# Quikclot Found Effective and Safe



## Amado (Oct 5, 2009)

Z-Medica QuikClot Hemostatic Gauze Effective and Safe in Controlling Bleeding Following Adenotonsillectomy
Fri Oct 2, 2009 2:35pm EDT

*From MMiz:

This is the third time this user has spammed our board with QuickClot news releases.  Per our community rules, these types of posts are only allowed in the advertising section of the forum.  I have edited the post, but will keep it public for the discussion.
*


----------



## HAZMAT (Oct 5, 2009)

Anyone here work for a company that has QuikClot on the rigs? It doesn't seem common but from my understandings sound's like it is good stuff.

- HAZMAT


----------



## dewd09 (Oct 5, 2009)

I've had QuikClot Sport used on me. Bought it at a Gander Mountain store. Had a chain driven Go-Kart, the chain broke, slapped around my right leg, then pulled tight and continued off the gear. Mostly just an abrasion, but there was a nice deep, nasty looking laceration across my calf. Just profuse bleeding; and this stuff stung/burned like pure alcohol being poured on it. But it slowed the bleeding enough for a dressing to be applied. Don't have it on the rigs, because our medical director wouldn't sign off on it. It's allowed for ambulances, with OMC approval. He wouldn't approve it, no reason given, just didn't believe in it.


----------



## Onceamedic (Oct 5, 2009)

It is not as simple as sprinkling some powder or applying powder impregnated gauze on a wound and having the bleeding stop.  These products have adverse effects ranging from burns (due to their exothermic action) to actual granules entering circulation and producing embolisms. (a lot of them fatal)

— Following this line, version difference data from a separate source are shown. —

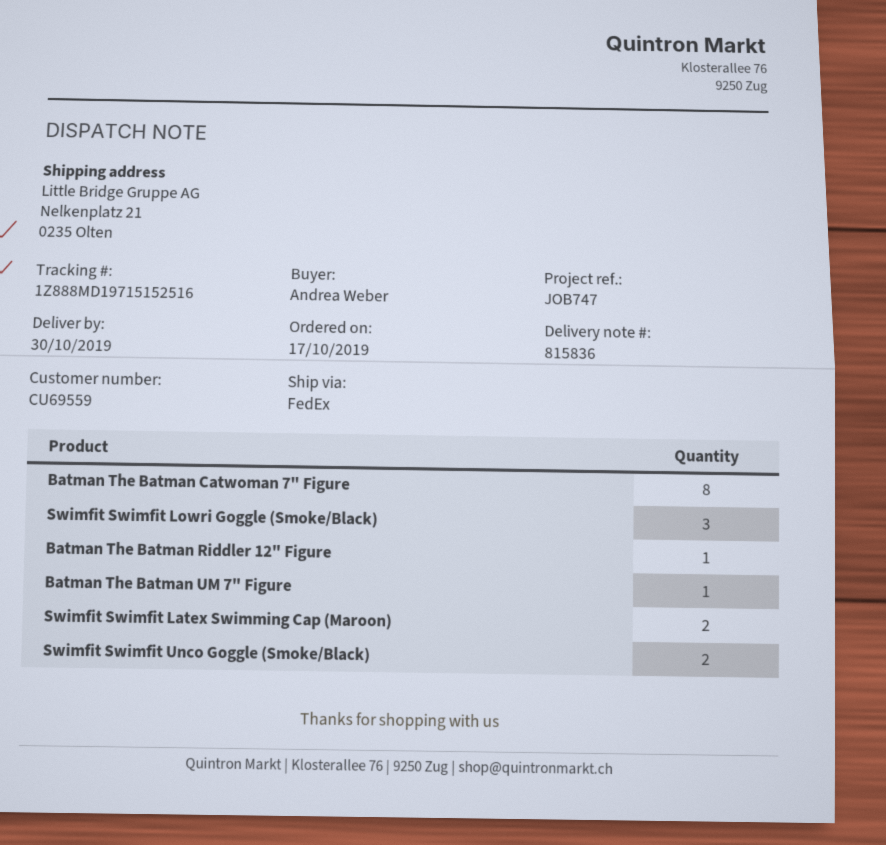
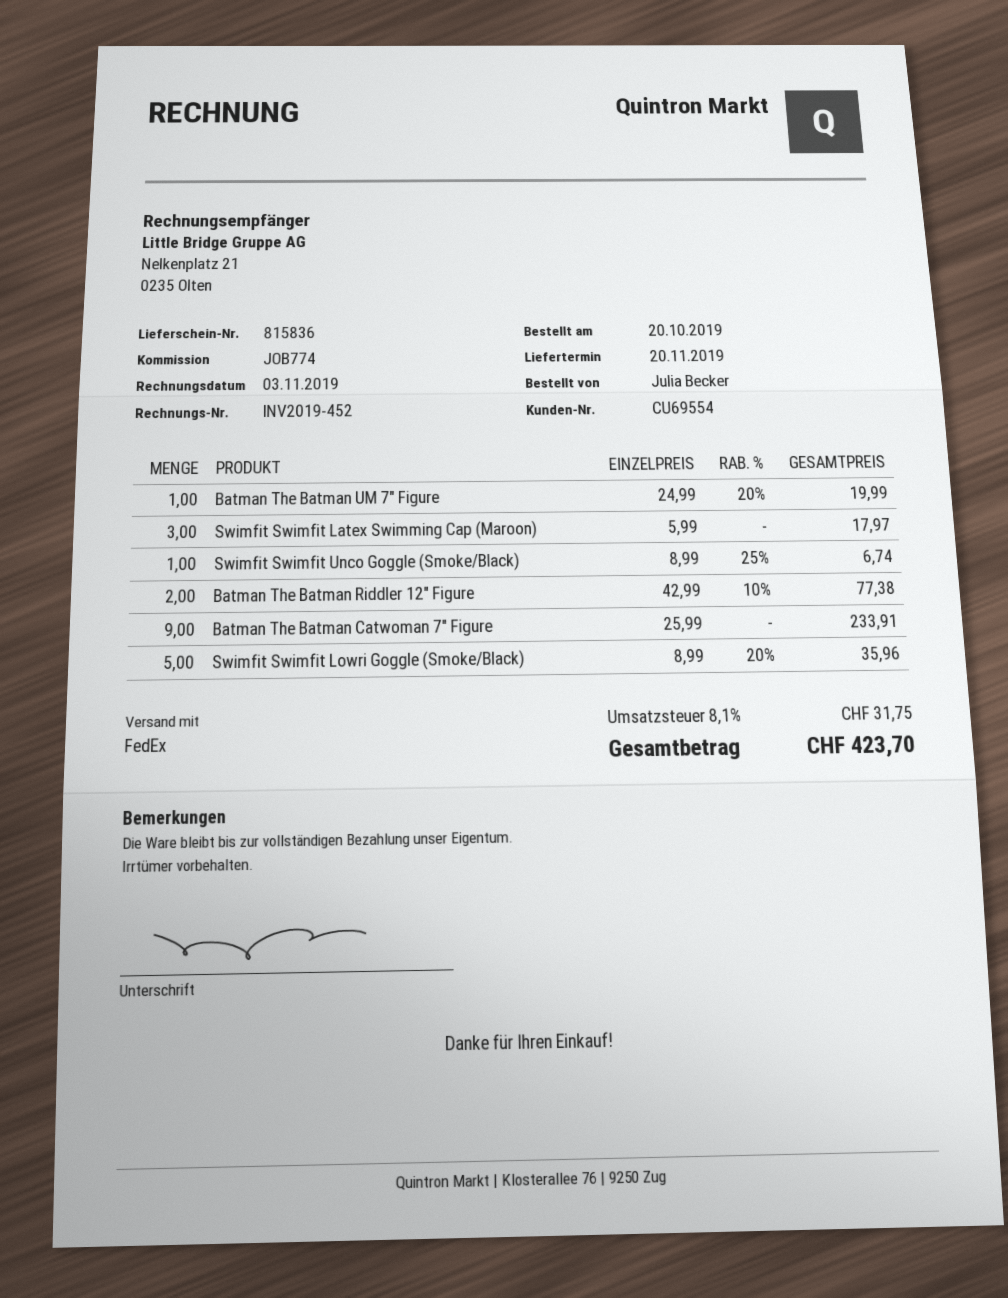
order date: 2019-10-17 -> 2019-10-20
delivery date: 2019-10-30 -> 2019-11-20
customer number: CU69559 -> CU69554
reference: JOB747 -> JOB774
ordered by: Andrea Weber -> Julia Becker
Batman The Batman Catwoman 7" Figure: 8 -> 9
Swimfit Swimfit Lowri Goggle (Smoke/Black): 3 -> 5
Batman The Batman Riddler 12" Figure: 1 -> 2
Swimfit Swimfit Latex Swimming Cap (Maroon): 2 -> 3
Swimfit Swimfit Unco Goggle (Smoke/Black): 2 -> 1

The military patient is young and in good health.  Pre-hospital emergency care generally does not have this luxury.  Like a lot of things in EMS, there is very little research on risk vs. benefit of these products in the civilian patient.  A cursory glance at the literature will reveal that the studies to date are cursory and contradictory.  The types of clotting agents to use are varied, as are their efficacy in various types of bleeds.  The few studies to advocate their use are those by the manufacturers of the product.

There is a lot more research required and a lot of education of pre-hospital providers will be needed if and when these products become something we carry on the ambulance.


----------



## dewd09 (Oct 5, 2009)

The real pain, literally, about it was in the ER, when they had to get this wad of goo out of the laceration. They were scrubbing inside the wound, with gauze and wooden sticks with cotton tips. OMG. The local anesthesia did nothing to help with that. I would not recommend its use. It's easier to put on a pressure dressing.


----------



## nomofica (Oct 5, 2009)

I guess in dire situations it would be very useful, but like dewd09 said: it's hell dealing with it in the ER for both the patient and ER staff


----------



## SoldierMedic (Oct 9, 2009)

Since it was mentioned that Quickclot  has been posted 3 times I am sure the video of the pig with the femoral arterty and vein laceration in the inguinal area has been posted to show what is does...

if not well here it is...

http://www.youtube.com/watch?v=e9xvIbKBJn4&feature=related


----------



## dewd09 (Oct 9, 2009)

Did the pig survive? 


That's just utterly sick. I'm deeply offended by that video. It's horrible. I'm scarred for life.


----------



## Akulahawk (Oct 9, 2009)

From what I've heard, QuickClot does work pretty well, however, when you watch the video, note that the Surgeon places the QC into the wound and then puts a field dressing right over that and applies pressure to the wound using the bandage... this is to insulate his hand from the thermogenesis that occurs. Both the pig and the Surgeon would have gotten burns from that. I've also heard that it's not easy to clean the stuff out. The newer QC-impregnated gauze is supposed to be MUCH better at limiting burn injury and easier to remove from the wound.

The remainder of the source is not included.